La legge n. 76 del 20/05/2016 ha introdotto, insieme alle unioni civili per persone dello stesso sesso, la possibilità di stipulare il cosiddetto "contratto di convivenza" tra due persone maggiorenni unite stabilmente da legami affettivi di coppia e di reciproca assistenza morale e materiale, non vincolate da rapporti di parentela, affinità o adozione, da matrimonio o da un'unione civile.
Il contratto di convivenza, le sue modifiche e la sua risoluzione sono redatti in forma scritta, a pena di nullità, con atto pubblico o scrittura privata con sottoscrizione autenticata da un notaio o da un avvocato che ne attestano la conformità alle norme imperative e all'ordine pubblico.

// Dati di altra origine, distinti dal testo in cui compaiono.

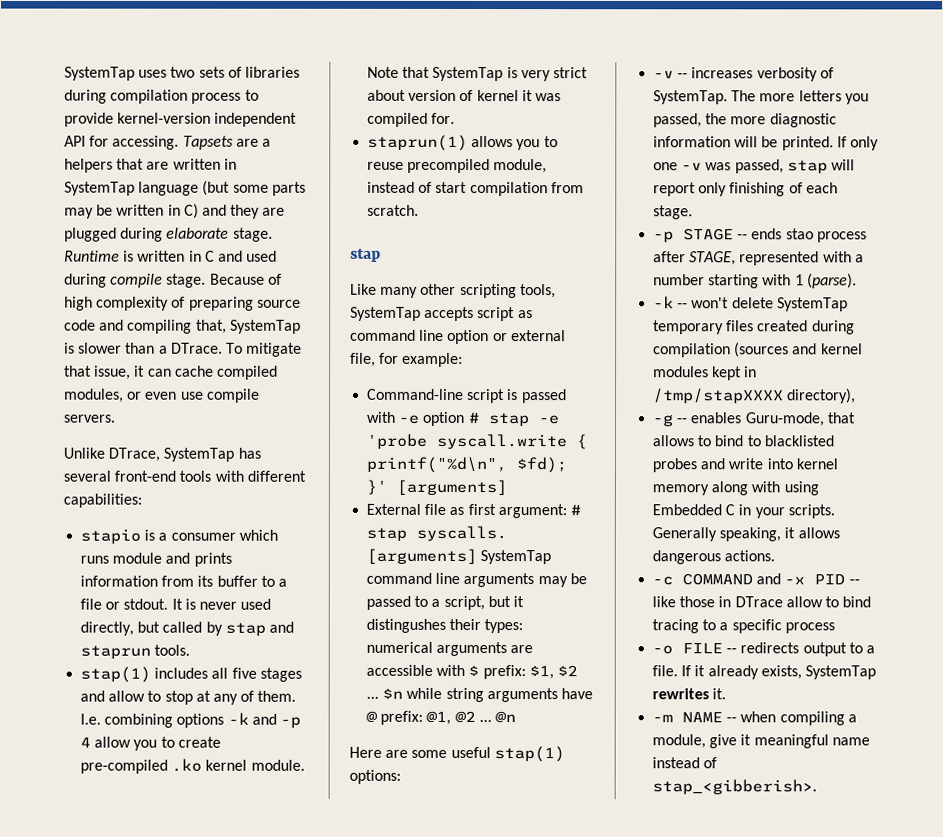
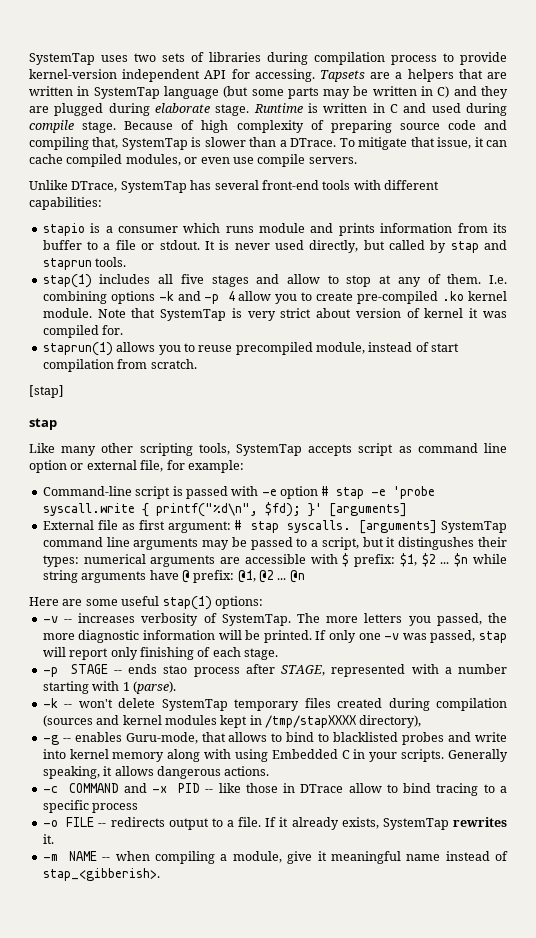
(420, 210) none -> [29,385,64,398] // [stap]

Il professionista che ha ricevuto l'atto in forma pubblica o che ne ha autenticato la sottoscrizione deve provvedere entro i successivi dieci giorni a trasmetterne copia al comune di residenza dei conviventi per l'iscrizione all'anagrafe.
Il contratto può contenere:
a) l'indicazione della residenza;
b) le modalità di contribuzione alle necessità della vita in comune, in relazione alle sostanze di ciascuno e alla capacità di lavoro professionale o casalingo;
c) il regime patrimoniale della comunione dei beni.
Il regime patrimoniale scelto nel contratto di convivenza può essere modificato in qualunque momento nel corso della convivenza.
Il contratto di convivenza non può essere sottoposto a termine o condizione. Nel caso in cui le parti inseriscano termini o condizioni, questi si hanno per non apposti.
Inoltre, esso è affetto da nullità insanabile che può essere fatta valere da chiunque vi abbia interesse se concluso in presenza di un vincolo matrimoniale, di un'unione civile o di un altro contratto di convivenza.
Il contratto di convivenza si risolve per:
a) accordo delle parti;
b) recesso unilaterale;
c) matrimonio o unione civile tra i conviventi o tra un convivente ed altra persona;
d) morte di uno dei contraenti.
In caso di cessazione della convivenza di fatto, il giudice stabilisce il diritto del convivente di ricevere dall'altro convivente e gli alimenti qualora versi in stato di bisogno e non sia in grado di provvedere al proprio mantenimento. In tali casi, gli alimenti sono assegnati per un periodo proporzionale alla durata della convivenza.